• **TASK DETAILS**: Beginning at the top of the data below, restate every line word for word until the line containing "color:#3077B5; font-size:14px; cursor:pointer;" has been included, and omit the pictures.

User interface change data
___
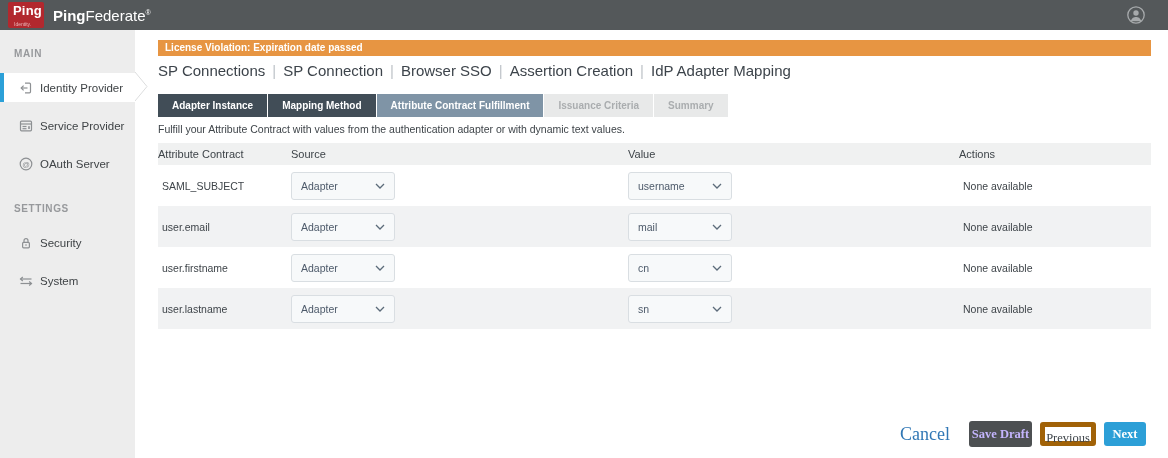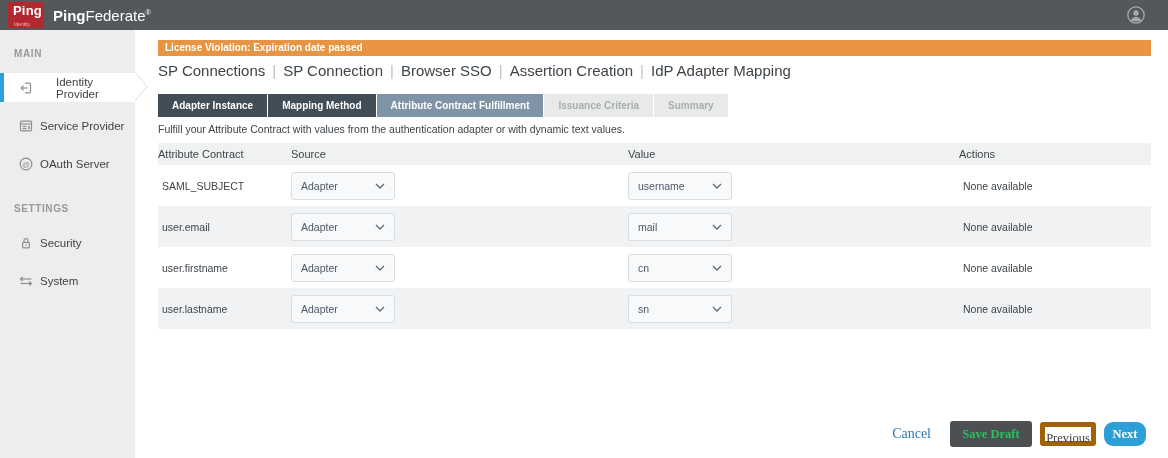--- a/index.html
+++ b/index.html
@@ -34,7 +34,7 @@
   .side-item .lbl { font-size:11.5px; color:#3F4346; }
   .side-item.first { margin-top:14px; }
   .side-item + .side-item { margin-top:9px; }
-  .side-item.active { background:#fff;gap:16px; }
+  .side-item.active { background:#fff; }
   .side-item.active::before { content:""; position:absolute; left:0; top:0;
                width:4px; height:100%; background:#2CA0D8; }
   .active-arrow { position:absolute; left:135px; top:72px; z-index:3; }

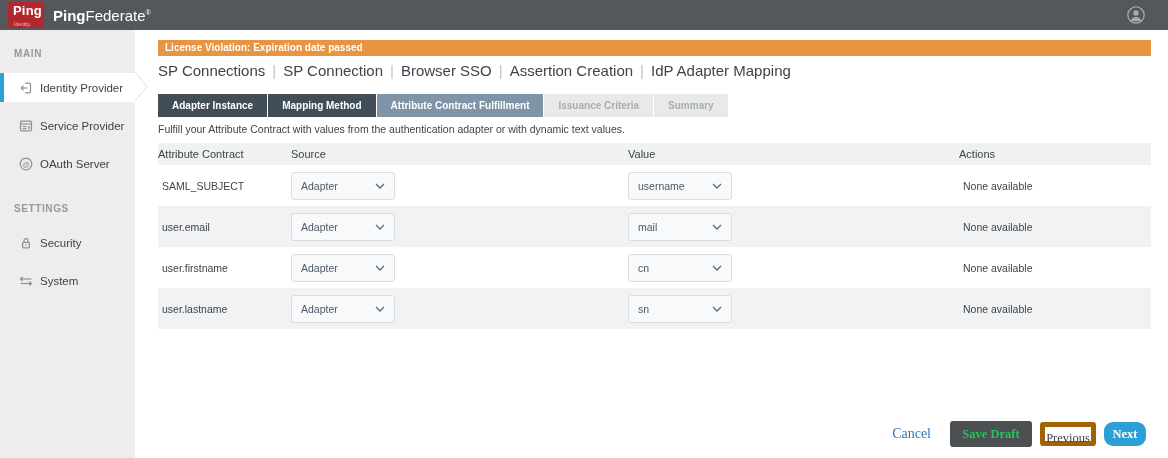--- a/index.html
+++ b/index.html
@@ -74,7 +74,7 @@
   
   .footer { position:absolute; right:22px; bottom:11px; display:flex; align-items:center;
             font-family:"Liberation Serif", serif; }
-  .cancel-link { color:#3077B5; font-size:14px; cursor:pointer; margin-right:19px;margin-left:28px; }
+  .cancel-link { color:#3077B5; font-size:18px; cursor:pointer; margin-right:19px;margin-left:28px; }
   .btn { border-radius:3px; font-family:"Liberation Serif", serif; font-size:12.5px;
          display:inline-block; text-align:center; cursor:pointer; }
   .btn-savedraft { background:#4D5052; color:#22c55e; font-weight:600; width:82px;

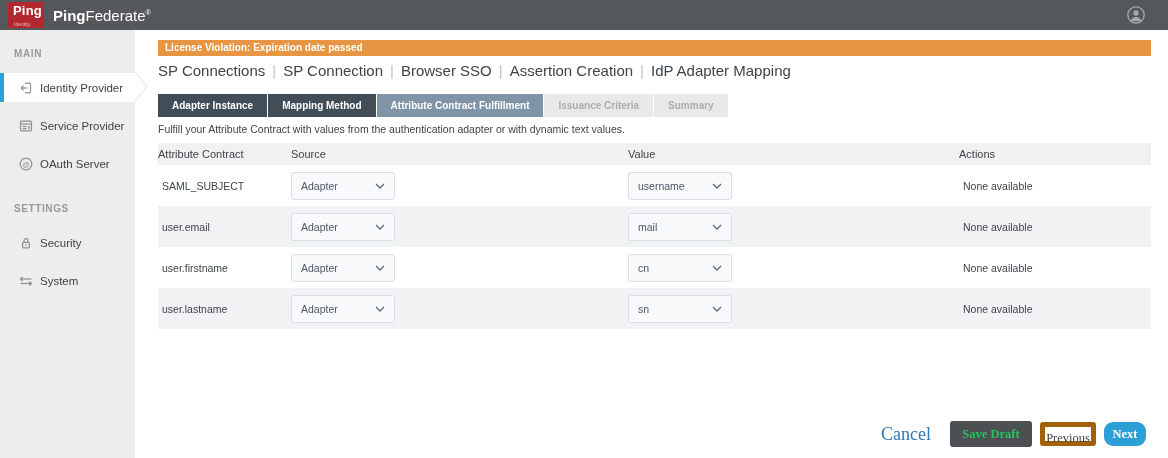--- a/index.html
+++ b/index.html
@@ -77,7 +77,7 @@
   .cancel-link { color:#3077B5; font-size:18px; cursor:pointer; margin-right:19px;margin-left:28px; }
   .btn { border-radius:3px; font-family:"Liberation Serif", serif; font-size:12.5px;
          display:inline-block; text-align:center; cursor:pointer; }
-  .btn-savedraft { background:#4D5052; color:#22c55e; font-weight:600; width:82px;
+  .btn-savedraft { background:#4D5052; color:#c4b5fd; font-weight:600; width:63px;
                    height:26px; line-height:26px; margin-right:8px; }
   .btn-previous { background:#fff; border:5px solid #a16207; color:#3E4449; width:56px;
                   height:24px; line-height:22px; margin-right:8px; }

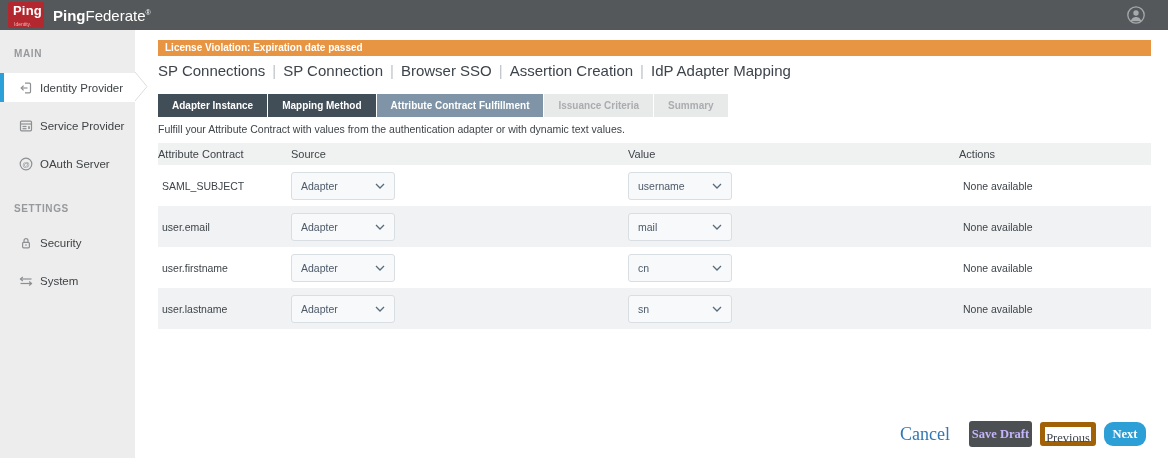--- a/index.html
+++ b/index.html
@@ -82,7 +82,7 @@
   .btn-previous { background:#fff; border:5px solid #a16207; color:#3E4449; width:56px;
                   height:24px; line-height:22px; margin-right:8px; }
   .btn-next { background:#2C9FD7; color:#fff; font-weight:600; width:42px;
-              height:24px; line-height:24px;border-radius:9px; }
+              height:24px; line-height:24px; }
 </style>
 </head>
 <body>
___
• **RESULT OF THE EXERCISE**:
--- a/index.html
+++ b/index.html
@@ -34,7 +34,7 @@
   .side-item .lbl { font-size:11.5px; color:#3F4346; }
   .side-item.first { margin-top:14px; }
   .side-item + .side-item { margin-top:9px; }
-  .side-item.active { background:#fff;gap:16px; }
+  .side-item.active { background:#fff; }
   .side-item.active::before { content:""; position:absolute; left:0; top:0;
                width:4px; height:100%; background:#2CA0D8; }
   .active-arrow { position:absolute; left:135px; top:72px; z-index:3; }

--- a/index.html
+++ b/index.html
@@ -74,7 +74,7 @@
   
   .footer { position:absolute; right:22px; bottom:11px; display:flex; align-items:center;
             font-family:"Liberation Serif", serif; }
-  .cancel-link { color:#3077B5; font-size:14px; cursor:pointer; margin-right:19px;margin-left:28px; }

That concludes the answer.